Feminism. Homophobia. Cyber bullying. Mental health. Those four have been the hotbed of debate on the UOT timeline since late Saturday / early Sunday. The inferno still rages on, but I feel like we are dragging it threadbare, spectacularly digressed and are missing the point altogether. Before I lose you, here is a thread that wraps it all up neatly, with a bow on top. If you care to find out more, go right ahead. What I can tell you is what started out as a simple altercation, a friend defending her friend, turned into a very sticky situation; the kind unseen on all these spectacularly melodramatic reality shows on our TV screens. People were blocked (I am one of them), muted, unfollowed (made the cut here too) and all manner of disassociation from those whose opinions differed with the feminist movement or even seemed to “champion” homophobia. In short, it became a crime to simply be on the TL for the drama.
I could have taken some time to think about it last night, but honestly was too tired to even think of my own day let alone plan for today. However, Colin (@spartakussug) posted a blog at some point yesterday, which I got to read this morning, that captured my thoughts. In so many words, he asks; do we really have the courage to be the generation that effects change? Are we the chosen generation we sing so fervently of in church (and sometimes the club) every Sunday? We have identified ourselves as feminists, but on more than one occasion, when there is a slight difference in opinion, we suddenly become unworthy. In so doing, we have abused and misused the word feminist on many occasions and still expect to get away with it when called out. I thought feminism was supposed to be about the equal socio-economic and political rights of both men and women. Not just women calling men trash, perpetrating misandry and bashing anyone who disagrees with this school of thought. Where is the equality in that? You really should read Colin’s blog if you have not; he raises some extremely valid points and some questions we must all ask ourselves before we embark on our daily fight for equality. Polite reminder; a difference in opinion is part of this equality we so yearn.
When it comes to homophobia, this is something that can not be thwarted by a single tweet, an entire Twitter war or in a single day’s work. Again, I will refer you to Colin’s blog. He writes;
“It going to take courage for us to tell our parents that we are gay. That our friends are gay. That we work with gay people. That we share food with them. That we know them. That some of them struggle with it. That we work for them. That they have funny jokes. That they are people. Someone’s son and daughter. That others will never overcome their fear. And that others will never come out because they don’t have the courage.”
Someone actually called me out in my DM for “championing” homophobia simply because I stated the obvious; Ls were being served indiscriminately. When it degenerated into homophobia, I deliberately skirted around that agenda for several reasons.

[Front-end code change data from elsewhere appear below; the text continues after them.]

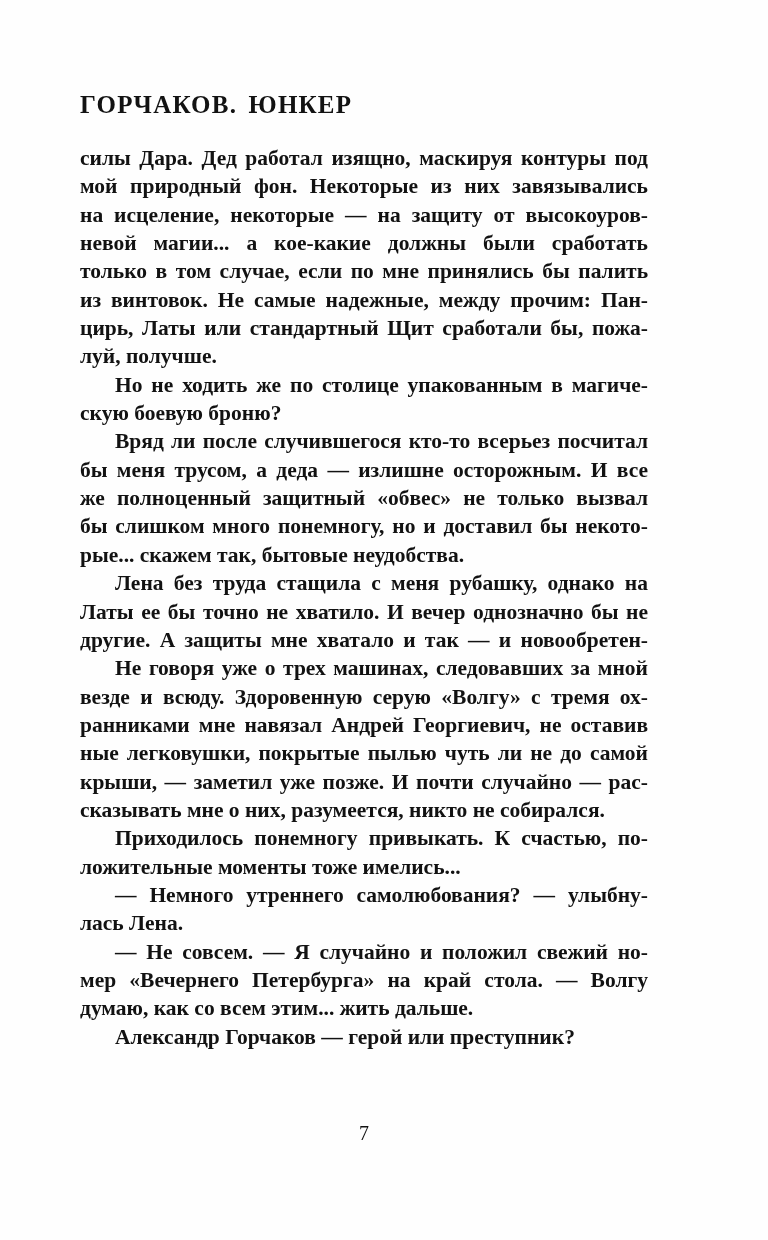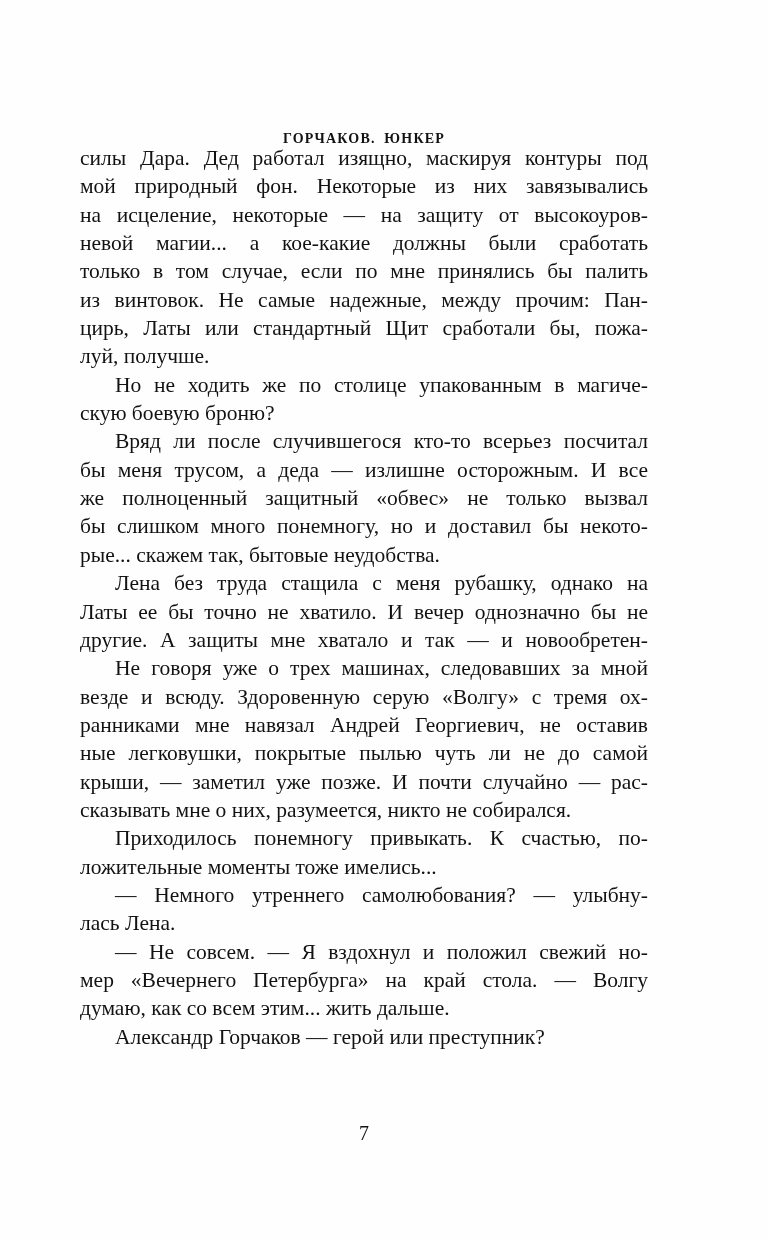"ГОРЧАКОВ. ЮНКЕР" .running-title { font-size: 14px -> 25px; margin-top: 40px -> none; text-align: center -> left }
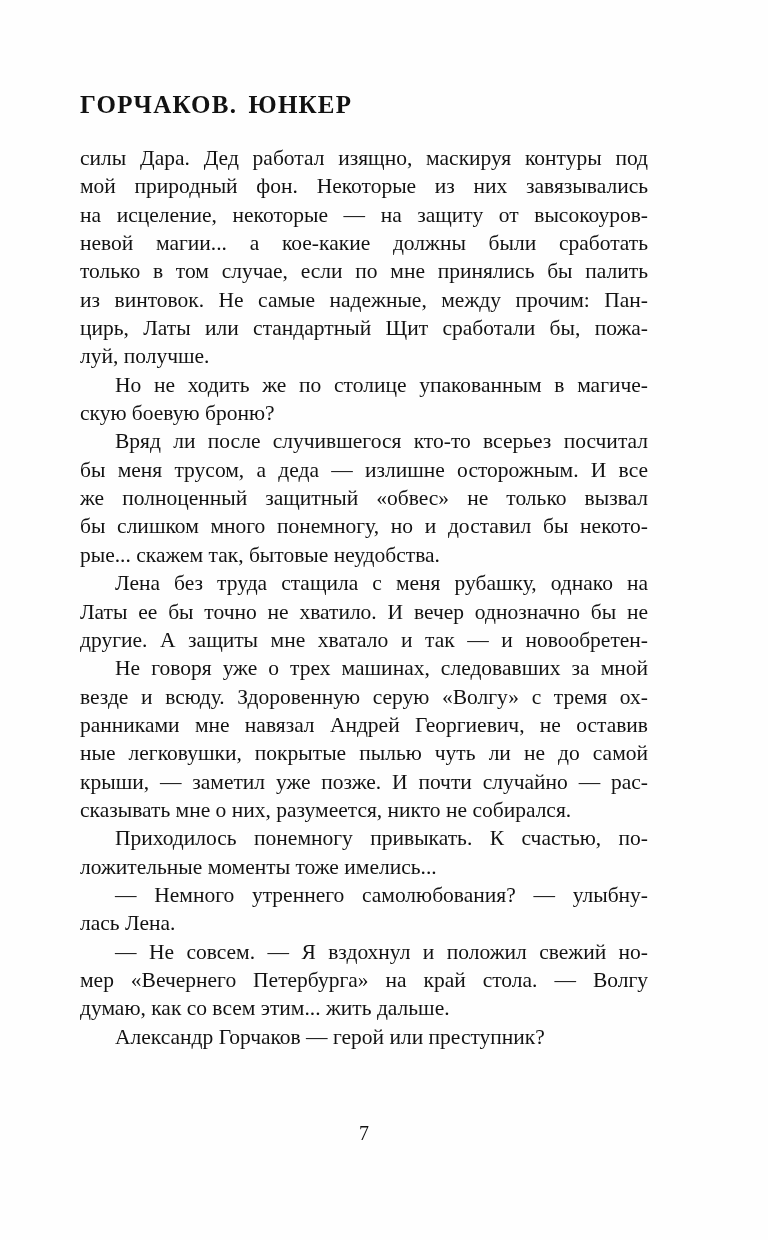"силы Дара. Дед работал изящно," .text-block { font-weight: none -> bold }
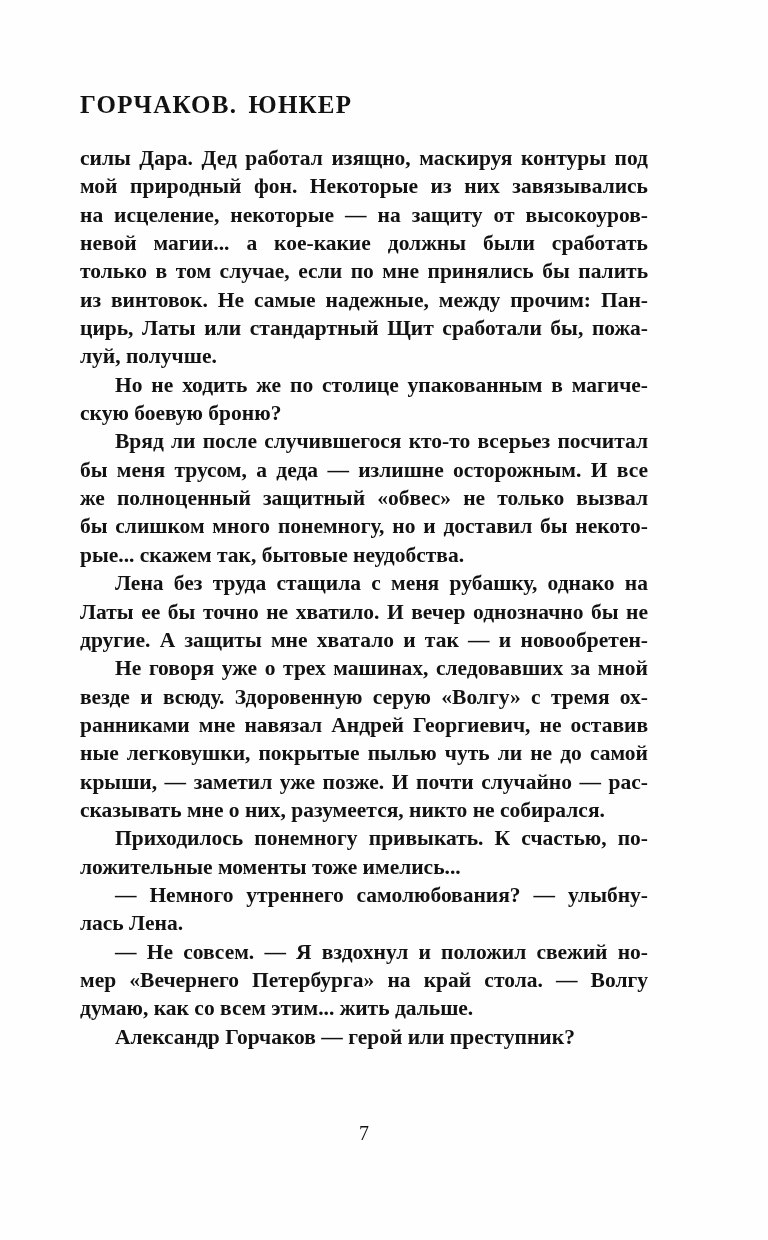"— Не совсем. — Я" div.line { text: вздохнул -> случайно }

One of them is because I am a firm believer in loving everyone as they are, with their opinions even if they differ from mine. Someone will, without a doubt, compare being gay to murder by asking me if I would show the same kind of love to terrorists as I would the gay community. Let me ask you this, when has the LGBTQA community ever caused you, dear reader, personal bodily harm? When have they made your life inconvenient in any way? W. Somerset Maugham said, “There is hardly anyone whose sexual life, if it were broadcast, would not fill the world at large with surprise and horror.” In simpler terms, much as you find the gay community abominable because of their sexual preferences, even your sexual quirks and nuances would be thought abominable if they came to light. Therefore, before you throw rocks at the gay community, remember that you are in a glass house. You will not tweet the gay away neither will you pray it away, so it makes no sense acting out your sanctimonious ire for all too see when you too commit sins as scarlet as the gays you are pointing fingers at. If your worry is that the gay will rub off on your children, remember that children love without discrimination. It is how we raise them, the principles and values we instill in them by example, that shape their choices. If we could only love as purely as children do… You were put on this earth to do one job and one job only; love thy neighbor as you love thyself.
When it’s all said and done, we are meant to coexist on this planet together. And if we truly believe we are the chosen generation, the generation of change, you should be reminded that change begins with you and that charity begins at home. If you identify as a feminist, it would make sense that your own family is aware of it and accepts you as you are, because you did not just wake up one morning and fall from the tree of feminism. You also did not become a feminist by osmosis; if you dig deep into your background (if you truly are a feminist) you will realize that you were being groomed into who you are now. If you are gay, that is your choice, and it is our duty as the rest of the world, starting with your family, to respect and love you as you are, not castigate you for your choices. If you are homophobic, that, too is your choice. We are required by faith and design to love and respect you too, flaws and all. You do not see vegans forcing non vegans to quit their meat eating and fur wearing habits. No one is perfect, not even close to it. So if you expect a perfect society because your head is so far up your ass or your nose is so far up the air, have an opinion on everything and you post fire tweets, society apologizes. That will not happen. Rome was not built in a day.